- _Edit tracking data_
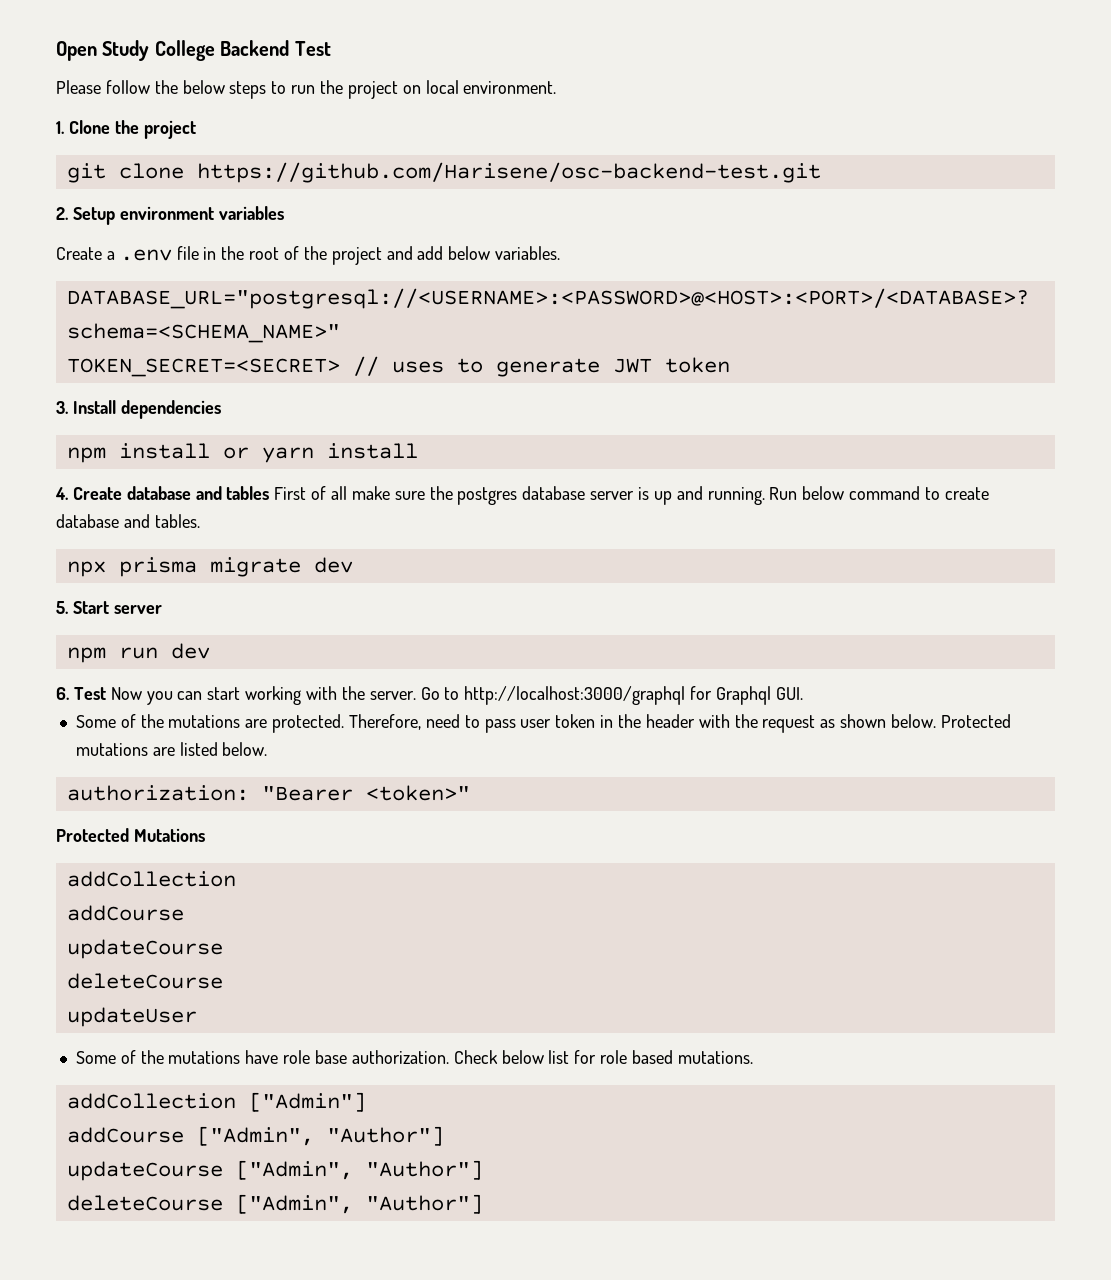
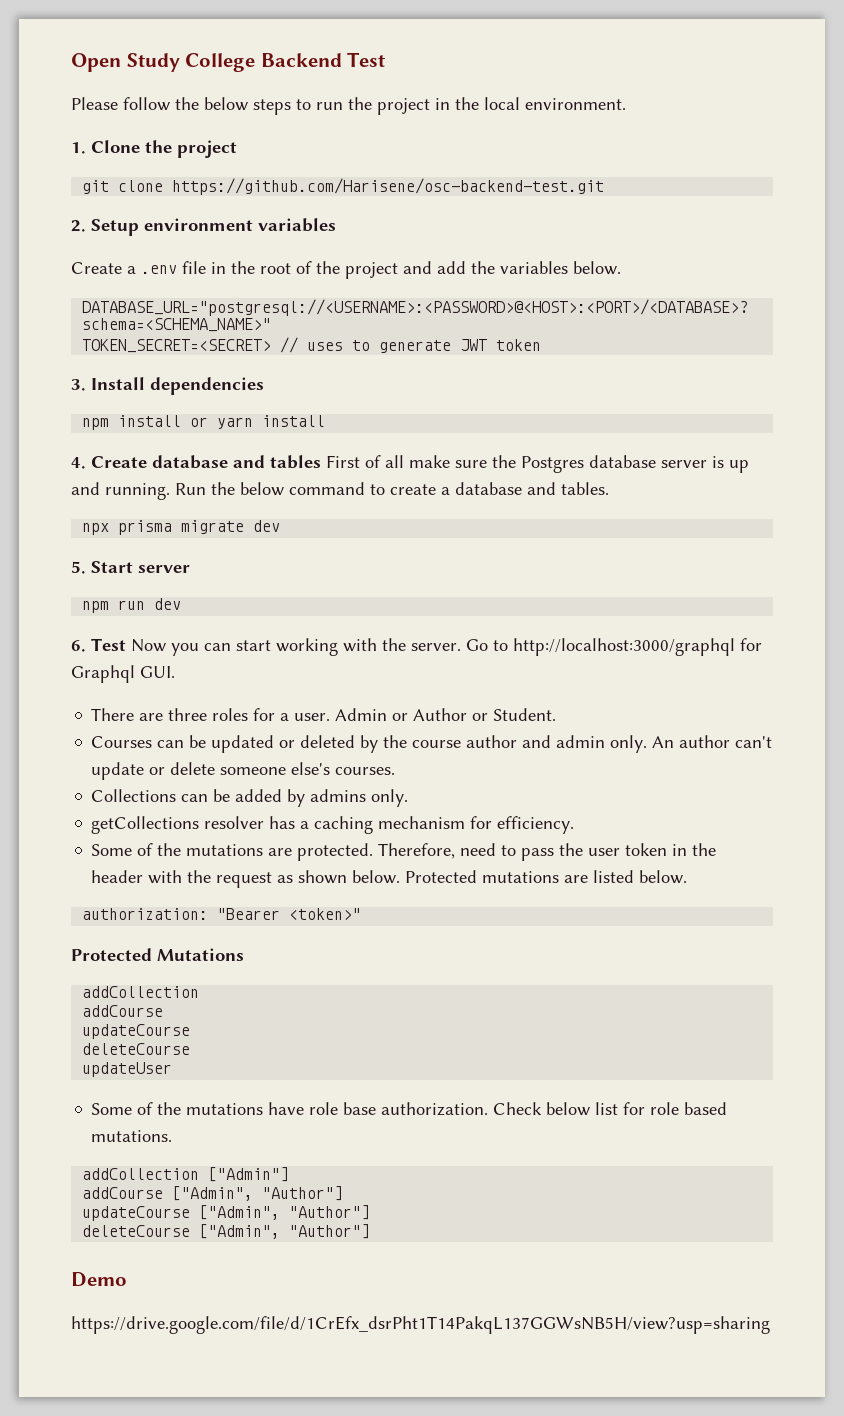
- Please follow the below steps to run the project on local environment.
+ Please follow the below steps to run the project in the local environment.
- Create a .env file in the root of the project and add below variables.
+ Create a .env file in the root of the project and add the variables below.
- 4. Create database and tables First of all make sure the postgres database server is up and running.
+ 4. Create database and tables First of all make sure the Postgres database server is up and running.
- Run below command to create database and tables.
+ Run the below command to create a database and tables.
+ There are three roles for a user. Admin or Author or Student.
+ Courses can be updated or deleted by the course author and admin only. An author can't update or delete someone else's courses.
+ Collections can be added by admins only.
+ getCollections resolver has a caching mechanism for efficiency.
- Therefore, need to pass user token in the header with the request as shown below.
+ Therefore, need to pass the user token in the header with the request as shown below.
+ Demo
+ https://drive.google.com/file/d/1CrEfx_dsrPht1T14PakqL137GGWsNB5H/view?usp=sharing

- _Task goal_
Print all records verbatim, excluding pictures.

- _Solution_
- Please follow the below steps to run the project on local environment.
+ Please follow the below steps to run the project in the local environment.
- Create a .env file in the root of the project and add below variables.
+ Create a .env file in the root of the project and add the variables below.
- 4. Create database and tables First of all make sure the postgres database server is up and running.
+ 4. Create database and tables First of all make sure the Postgres database server is up and running.
- Run below command to create database and tables.
+ Run the below command to create a database and tables.
+ There are three roles for a user. Admin or Author or Student.
+ Courses can be updated or deleted by the course author and admin only. An author can't update or delete someone else's courses.
+ Collections can be added by admins only.
+ getCollections resolver has a caching mechanism for efficiency.
- Therefore, need to pass user token in the header with the request as shown below.
+ Therefore, need to pass the user token in the header with the request as shown below.
+ Demo
+ https://drive.google.com/file/d/1CrEfx_dsrPht1T14PakqL137GGWsNB5H/view?usp=sharing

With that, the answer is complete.